Sintió una presencia a sus espaldas. El aire se cargó de electricidad estática.

Seraphina se giró, con el rostro bañado en lágrimas, mirando al hombre que ocupaba el marco de la puerta.

Ronan la observaba, sus brazos cruzados sobre su pecho amplio, sus bíceps tensando la tela negra. Su expresión era ilegible, sus ojos grises trazando el camino de sus lágrimas con una intensidad clínica.

—Tú... —la voz de Seraphina tembló—. Lo salvaste.

Se puso de pie, secándose las lágrimas con rabia, sintiéndose vulnerable bajo su escrutinio. Quería odiarlo. Quería gritarle por lo de Liam.
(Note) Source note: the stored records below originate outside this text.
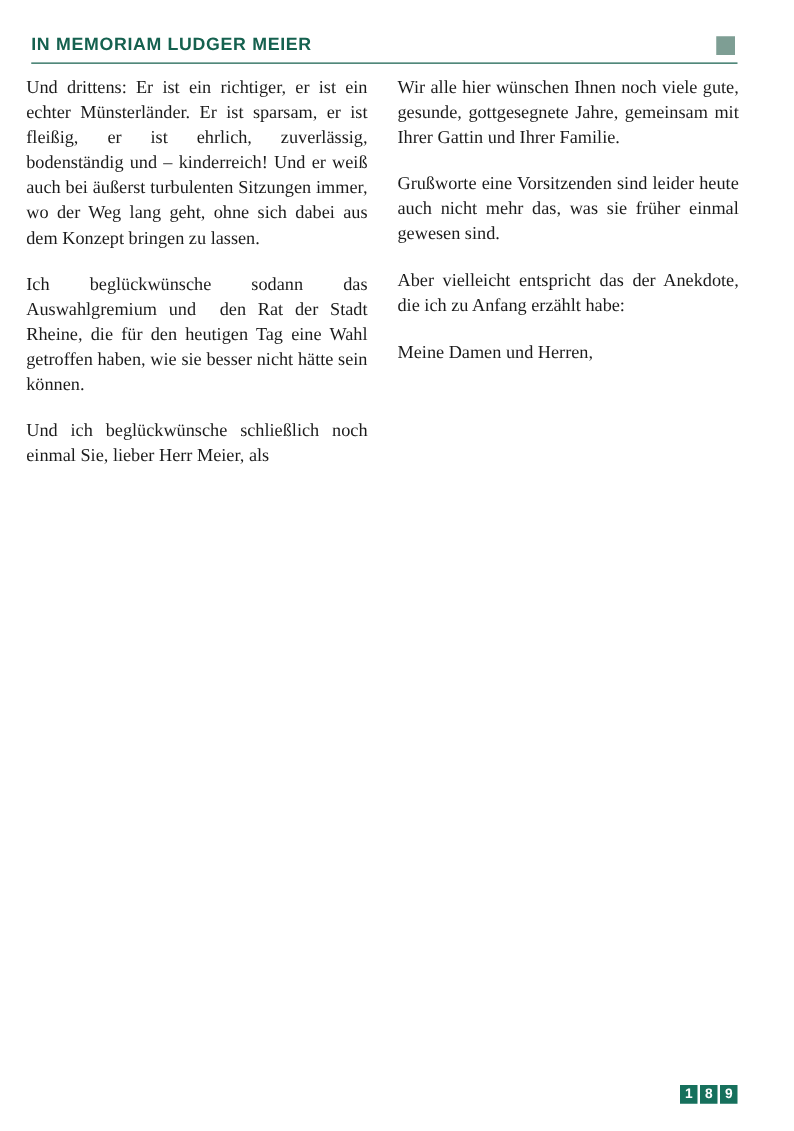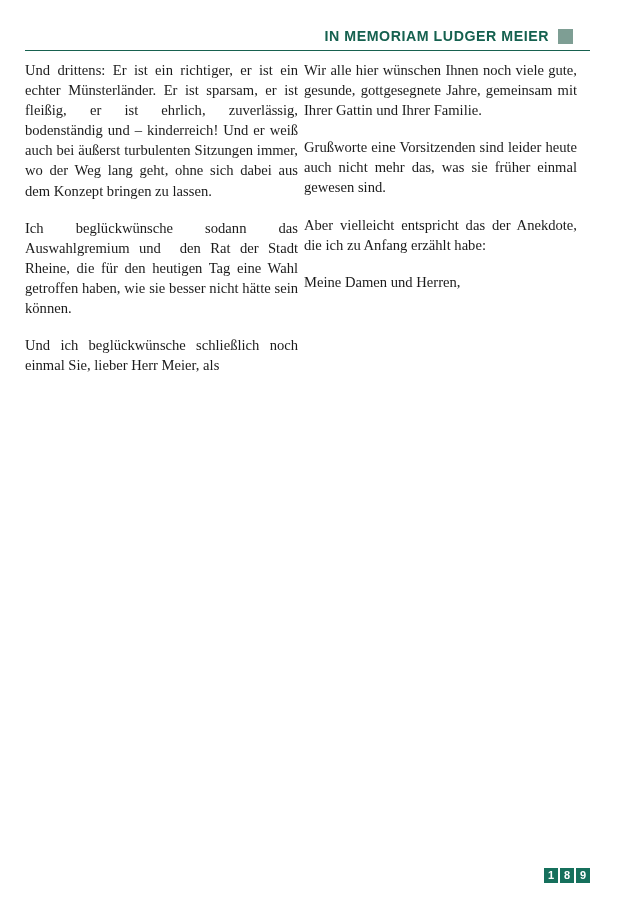--- a/index.html
+++ b/index.html
@@ -20,12 +20,12 @@
   .running-head {
     position: absolute;
     left: 25px;
-    right: 62px;
+    right: 47px;
     top: 27px;
     height: 18px;
     display: flex;
     align-items: center;
-    justify-content: flex-end;
+    justify-content: space-between;
     gap: 9px;
   }
   .running-head-title {

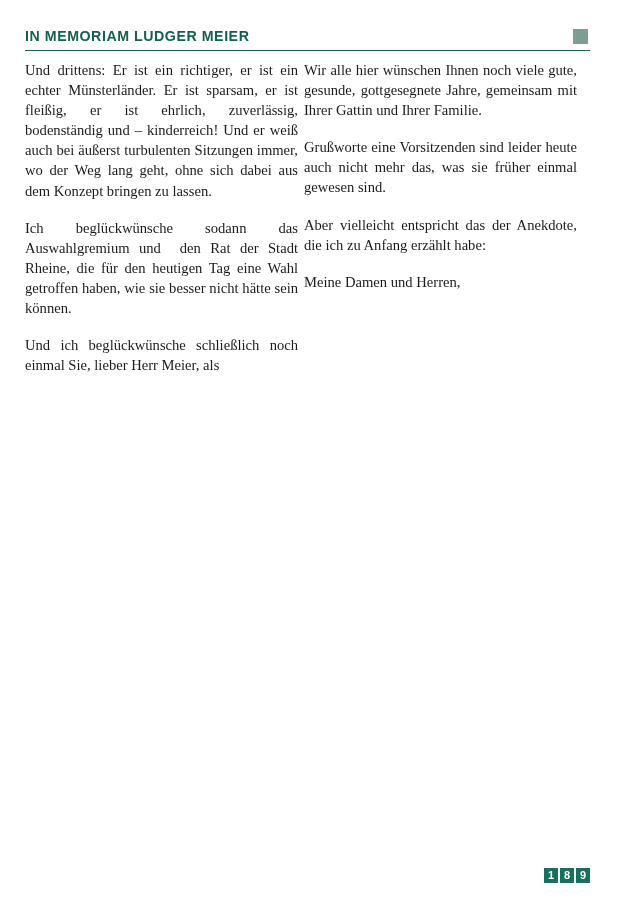--- a/index.html
+++ b/index.html
@@ -60,7 +60,8 @@
     top: 60px;
     width: 566px;
     display: flex;
-    gap: 6px;
+    gap: 24px;
+    justify-content: flex-end;
   }
   .column {
     width: 273px;

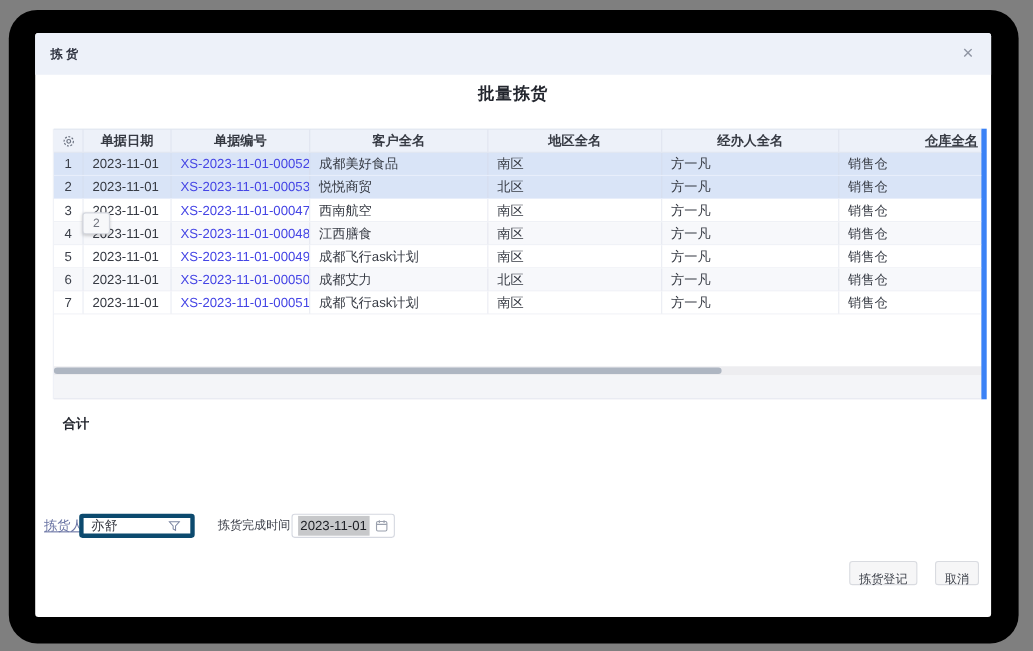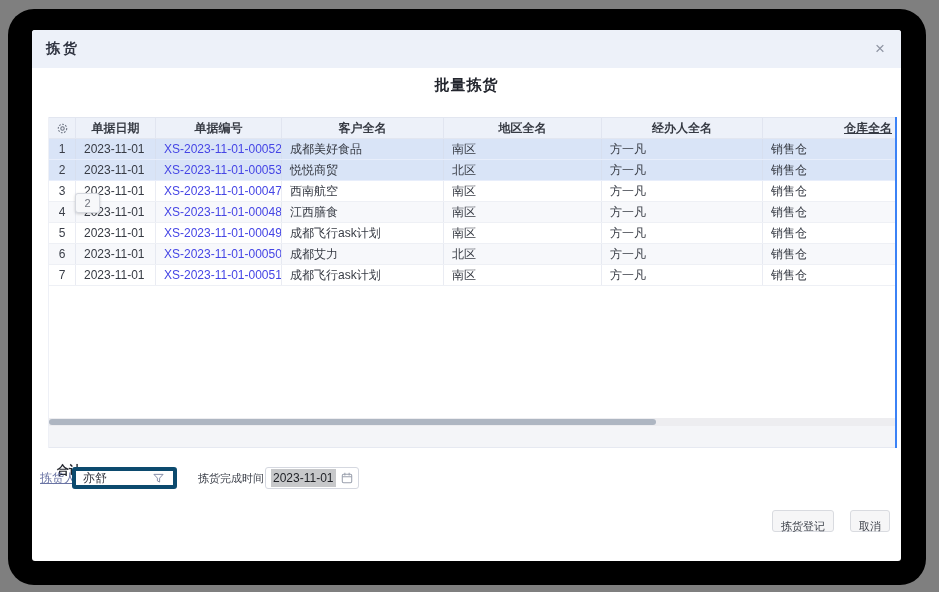--- a/index.html
+++ b/index.html
@@ -13,7 +13,7 @@
 
   .dlg-header { position:absolute; left:0; top:0; width:869px; height:38px;
     background:#edf1f9; display:flex; align-items:center; border-radius:3px 3px 0 0; }
-  .dlg-title { margin-left:14px; font-size:14px; color:#2f3340; letter-spacing:3px; font-weight:bold; }
+  .dlg-title { margin-left:14px; font-size:11px; color:#2f3340; letter-spacing:3px; font-weight:bold; }
   .dlg-close { position:absolute; right:16px; top:0; height:38px; line-height:38px;
     font-size:17px; color:#8f95a3; cursor:pointer; }
 

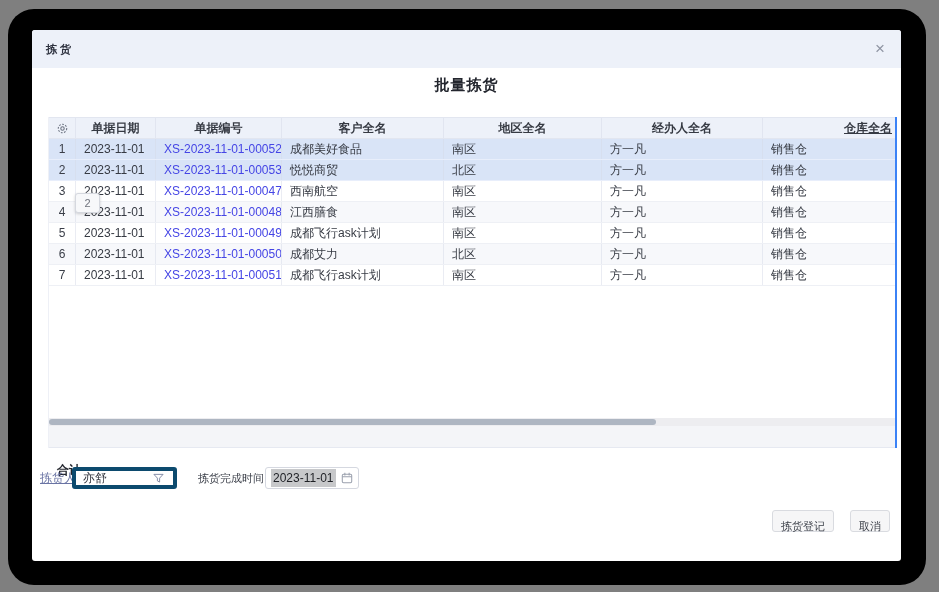--- a/index.html
+++ b/index.html
@@ -20,8 +20,8 @@
   .heading { position:absolute; left:0; top:46px; width:869px; text-align:center;
     font-size:15px; font-weight:bold; color:#23262e; letter-spacing:1px; }
 
-  .table-wrap { position:absolute; left:16px; top:87px; width:849px; height:331px;
-    display:flex; flex-direction:column; border-left:1px solid #eef0f6; border-right:2px solid #3b82f6; }
+  .table-wrap { position:absolute; left:16px; top:87px; width:849px; height:246px;
+    display:flex; flex-direction:column; border-left:1px solid #eef0f6; border-right:5px solid #3b82f6; }
   .thead { display:flex; height:22px; background:#edf1f9; border-top:1px solid #e2e6f0;
     border-bottom:1px solid #e2e6f0; flex:none; }
   .hcell { font-size:12px; font-weight:bold; color:#33363f; text-align:center; line-height:20px;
Pero miró a su hermano respirando y la gratitud luchó con el odio en su pecho.

—Gracias.

Ronan se separó del marco de la puerta y entró en la habitación. Su presencia hizo que el espacio pareciera minúsculo. Se detuvo a un metro de ella, tan cerca que ella tuvo que inclinar la cabeza hacia atrás para mirarlo a los ojos.

—No me des las gracias —dijo, su voz suave y fría como la seda sobre el hielo—. No es caridad, Seraphina.

Su mirada bajó a los labios de ella, y luego volvió a subir a sus ojos, atrapándola.

—Es un pago.

Seraphina sintió un escalofrío.

—¿Un pago?

—Por tu obediencia —susurró él, dando un paso más, invadiendo su espacio personal. El calor que irradiaba era abrumador—. Por arrodillarte. Por echar al intruso. La vida de tu hermano es la moneda con la que has comprado tu lugar aquí.

Extendió una mano y, con un dedo largo, levantó su barbilla, obligándola a mirarlo. El contacto fue ligero, pero quemó como una marca. Sus ojos de tormenta eran pozos profundos de advertencia.

—Mientras tú te comportes, él respira. Mientras te quedes en tu jaula, él recibe tratamiento. Ese es nuestro trato.

El alivio de Seraphina se cristalizó en algo duro y frío. No era un regalo. Era una cadena. Él había atado la vida de Hunter a su sumisión. Era un monstruo, sí, pero un monstruo de una belleza aterradora que sabía exactamente cómo romperla.

—Entiendo mis términos —susurró ella, sin apartar la mirada, desafiando la tormenta en sus ojos.

Ronan la miró un segundo más, sus pupilas dilatándose ligeramente, como si su desafío alimentara algo oscuro dentro de él.

Antes de que pudiera responder, un sonido metálico rompió la tensión.

—Qué escena tan conmovedora.

Isabelle estaba en la puerta. No se había ido a su ala. Estaba apoyada en el marco, con una sonrisa que no llegaba a sus ojos helados. Su mirada recorrió la habitación, deteniéndose con repulsión en el niño dormido y luego clavándose en Seraphina.

—Ahora que la humana ha visto a su mascota y se ha asegurado de que no está rota —dijo Isabelle, su voz goteando desdén mientras miraba a Ronan—, creo que es hora de llevarla a su verdadero lugar.

Ronan retiró su mano de la barbilla de Seraphina, pero no se alejó. Se giró lentamente hacia su prometida, su rostro volviéndose una máscara de piedra.

—Las perreras están vacías —continuó Isabelle, su sonrisa afilándose como un cuchillo—. Es donde pertenecen los perros callejeros, ¿no?